• What you need to do:
Type out the data below in its entirety, exactly as given.

• Supplied records:
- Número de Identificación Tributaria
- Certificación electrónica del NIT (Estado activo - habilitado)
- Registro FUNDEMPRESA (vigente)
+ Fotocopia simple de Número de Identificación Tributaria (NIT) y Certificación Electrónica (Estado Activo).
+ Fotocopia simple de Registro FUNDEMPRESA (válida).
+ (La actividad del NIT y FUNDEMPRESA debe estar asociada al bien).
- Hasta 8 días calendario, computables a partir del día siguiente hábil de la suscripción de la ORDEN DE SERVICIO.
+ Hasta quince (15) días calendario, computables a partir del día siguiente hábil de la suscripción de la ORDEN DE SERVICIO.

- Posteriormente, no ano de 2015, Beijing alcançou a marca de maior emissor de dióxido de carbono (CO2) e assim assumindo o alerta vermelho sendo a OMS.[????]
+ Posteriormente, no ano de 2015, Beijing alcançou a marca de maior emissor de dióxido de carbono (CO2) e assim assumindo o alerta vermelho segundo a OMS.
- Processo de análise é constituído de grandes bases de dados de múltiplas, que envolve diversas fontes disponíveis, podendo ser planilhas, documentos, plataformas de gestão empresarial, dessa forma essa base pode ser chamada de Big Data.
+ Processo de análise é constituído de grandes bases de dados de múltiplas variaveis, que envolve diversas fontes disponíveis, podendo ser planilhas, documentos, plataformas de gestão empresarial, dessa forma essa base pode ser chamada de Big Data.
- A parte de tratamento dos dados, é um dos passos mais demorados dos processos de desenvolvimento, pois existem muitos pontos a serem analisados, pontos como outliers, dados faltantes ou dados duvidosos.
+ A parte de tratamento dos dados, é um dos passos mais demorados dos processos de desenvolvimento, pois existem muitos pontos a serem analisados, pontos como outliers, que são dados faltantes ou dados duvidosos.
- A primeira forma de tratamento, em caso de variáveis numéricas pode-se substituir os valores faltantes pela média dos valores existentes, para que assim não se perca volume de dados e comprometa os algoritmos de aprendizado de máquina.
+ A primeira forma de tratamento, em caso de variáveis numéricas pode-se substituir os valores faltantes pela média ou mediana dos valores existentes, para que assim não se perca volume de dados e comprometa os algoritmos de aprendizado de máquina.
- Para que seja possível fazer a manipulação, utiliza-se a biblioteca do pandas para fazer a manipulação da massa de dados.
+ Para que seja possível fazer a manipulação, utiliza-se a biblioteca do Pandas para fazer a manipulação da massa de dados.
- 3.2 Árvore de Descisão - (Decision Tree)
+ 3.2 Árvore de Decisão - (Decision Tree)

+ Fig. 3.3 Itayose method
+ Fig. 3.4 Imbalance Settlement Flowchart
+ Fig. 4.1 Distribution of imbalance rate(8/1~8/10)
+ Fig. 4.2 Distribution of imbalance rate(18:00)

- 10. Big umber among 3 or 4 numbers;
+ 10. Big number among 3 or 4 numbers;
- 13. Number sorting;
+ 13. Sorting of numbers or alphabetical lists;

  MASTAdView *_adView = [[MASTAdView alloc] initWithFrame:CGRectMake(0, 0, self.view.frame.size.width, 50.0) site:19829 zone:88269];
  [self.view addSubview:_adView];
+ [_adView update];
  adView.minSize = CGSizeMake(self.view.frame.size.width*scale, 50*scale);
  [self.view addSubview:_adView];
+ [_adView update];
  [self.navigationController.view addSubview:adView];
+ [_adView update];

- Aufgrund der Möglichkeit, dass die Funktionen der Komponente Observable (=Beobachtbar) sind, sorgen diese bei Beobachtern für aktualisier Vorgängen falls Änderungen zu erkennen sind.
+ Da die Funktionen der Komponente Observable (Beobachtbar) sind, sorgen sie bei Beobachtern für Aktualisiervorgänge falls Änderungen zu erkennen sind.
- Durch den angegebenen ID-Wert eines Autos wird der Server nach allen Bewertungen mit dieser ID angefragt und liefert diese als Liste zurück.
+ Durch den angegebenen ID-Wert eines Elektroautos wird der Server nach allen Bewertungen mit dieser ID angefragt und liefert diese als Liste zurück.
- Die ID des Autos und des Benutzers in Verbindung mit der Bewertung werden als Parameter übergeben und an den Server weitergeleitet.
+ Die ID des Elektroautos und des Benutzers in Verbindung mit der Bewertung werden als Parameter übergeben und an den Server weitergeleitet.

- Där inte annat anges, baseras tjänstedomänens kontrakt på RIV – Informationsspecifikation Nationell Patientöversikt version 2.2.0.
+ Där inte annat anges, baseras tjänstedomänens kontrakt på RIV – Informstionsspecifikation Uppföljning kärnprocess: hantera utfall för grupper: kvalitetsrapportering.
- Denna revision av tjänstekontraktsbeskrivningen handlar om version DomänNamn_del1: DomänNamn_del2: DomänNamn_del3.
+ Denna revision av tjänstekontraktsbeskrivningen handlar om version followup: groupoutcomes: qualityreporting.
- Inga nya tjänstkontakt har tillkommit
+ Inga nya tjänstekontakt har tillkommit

• Expected answer:
- Número de Identificación Tributaria
- Certificación electrónica del NIT (Estado activo - habilitado)
- Registro FUNDEMPRESA (vigente)
+ Fotocopia simple de Número de Identificación Tributaria (NIT) y Certificación Electrónica (Estado Activo).
+ Fotocopia simple de Registro FUNDEMPRESA (válida).
+ (La actividad del NIT y FUNDEMPRESA debe estar asociada al bien).
- Hasta 8 días calendario, computables a partir del día siguiente hábil de la suscripción de la ORDEN DE SERVICIO.
+ Hasta quince (15) días calendario, computables a partir del día siguiente hábil de la suscripción de la ORDEN DE SERVICIO.

- Posteriormente, no ano de 2015, Beijing alcançou a marca de maior emissor de dióxido de carbono (CO2) e assim assumindo o alerta vermelho sendo a OMS.[????]
+ Posteriormente, no ano de 2015, Beijing alcançou a marca de maior emissor de dióxido de carbono (CO2) e assim assumindo o alerta vermelho segundo a OMS.
- Processo de análise é constituído de grandes bases de dados de múltiplas, que envolve diversas fontes disponíveis, podendo ser planilhas, documentos, plataformas de gestão empresarial, dessa forma essa base pode ser chamada de Big Data.
+ Processo de análise é constituído de grandes bases de dados de múltiplas variaveis, que envolve diversas fontes disponíveis, podendo ser planilhas, documentos, plataformas de gestão empresarial, dessa forma essa base pode ser chamada de Big Data.
- A parte de tratamento dos dados, é um dos passos mais demorados dos processos de desenvolvimento, pois existem muitos pontos a serem analisados, pontos como outliers, dados faltantes ou dados duvidosos.
+ A parte de tratamento dos dados, é um dos passos mais demorados dos processos de desenvolvimento, pois existem muitos pontos a serem analisados, pontos como outliers, que são dados faltantes ou dados duvidosos.
- A primeira forma de tratamento, em caso de variáveis numéricas pode-se substituir os valores faltantes pela média dos valores existentes, para que assim não se perca volume de dados e comprometa os algoritmos de aprendizado de máquina.
+ A primeira forma de tratamento, em caso de variáveis numéricas pode-se substituir os valores faltantes pela média ou mediana dos valores existentes, para que assim não se perca volume de dados e comprometa os algoritmos de aprendizado de máquina.
- Para que seja possível fazer a manipulação, utiliza-se a biblioteca do pandas para fazer a manipulação da massa de dados.
+ Para que seja possível fazer a manipulação, utiliza-se a biblioteca do Pandas para fazer a manipulação da massa de dados.
- 3.2 Árvore de Descisão - (Decision Tree)
+ 3.2 Árvore de Decisão - (Decision Tree)

+ Fig. 3.3 Itayose method
+ Fig. 3.4 Imbalance Settlement Flowchart
+ Fig. 4.1 Distribution of imbalance rate(8/1~8/10)
+ Fig. 4.2 Distribution of imbalance rate(18:00)

- 10. Big umber among 3 or 4 numbers;
+ 10. Big number among 3 or 4 numbers;
- 13. Number sorting;
+ 13. Sorting of numbers or alphabetical lists;

  MASTAdView *_adView = [[MASTAdView alloc] initWithFrame:CGRectMake(0, 0, self.view.frame.size.width, 50.0) site:19829 zone:88269];
  [self.view addSubview:_adView];
+ [_adView update];
  adView.minSize = CGSizeMake(self.view.frame.size.width*scale, 50*scale);
  [self.view addSubview:_adView];
+ [_adView update];
  [self.navigationController.view addSubview:adView];
+ [_adView update];

- Aufgrund der Möglichkeit, dass die Funktionen der Komponente Observable (=Beobachtbar) sind, sorgen diese bei Beobachtern für aktualisier Vorgängen falls Änderungen zu erkennen sind.
+ Da die Funktionen der Komponente Observable (Beobachtbar) sind, sorgen sie bei Beobachtern für Aktualisiervorgänge falls Änderungen zu erkennen sind.
- Durch den angegebenen ID-Wert eines Autos wird der Server nach allen Bewertungen mit dieser ID angefragt und liefert diese als Liste zurück.
+ Durch den angegebenen ID-Wert eines Elektroautos wird der Server nach allen Bewertungen mit dieser ID angefragt und liefert diese als Liste zurück.
- Die ID des Autos und des Benutzers in Verbindung mit der Bewertung werden als Parameter übergeben und an den Server weitergeleitet.
+ Die ID des Elektroautos und des Benutzers in Verbindung mit der Bewertung werden als Parameter übergeben und an den Server weitergeleitet.

- Där inte annat anges, baseras tjänstedomänens kontrakt på RIV – Informationsspecifikation Nationell Patientöversikt version 2.2.0.
+ Där inte annat anges, baseras tjänstedomänens kontrakt på RIV – Informstionsspecifikation Uppföljning kärnprocess: hantera utfall för grupper: kvalitetsrapportering.
- Denna revision av tjänstekontraktsbeskrivningen handlar om version DomänNamn_del1: DomänNamn_del2: DomänNamn_del3.
+ Denna revision av tjänstekontraktsbeskrivningen handlar om version followup: groupoutcomes: qualityreporting.
- Inga nya tjänstkontakt har tillkommit
+ Inga nya tjänstekontakt har tillkommit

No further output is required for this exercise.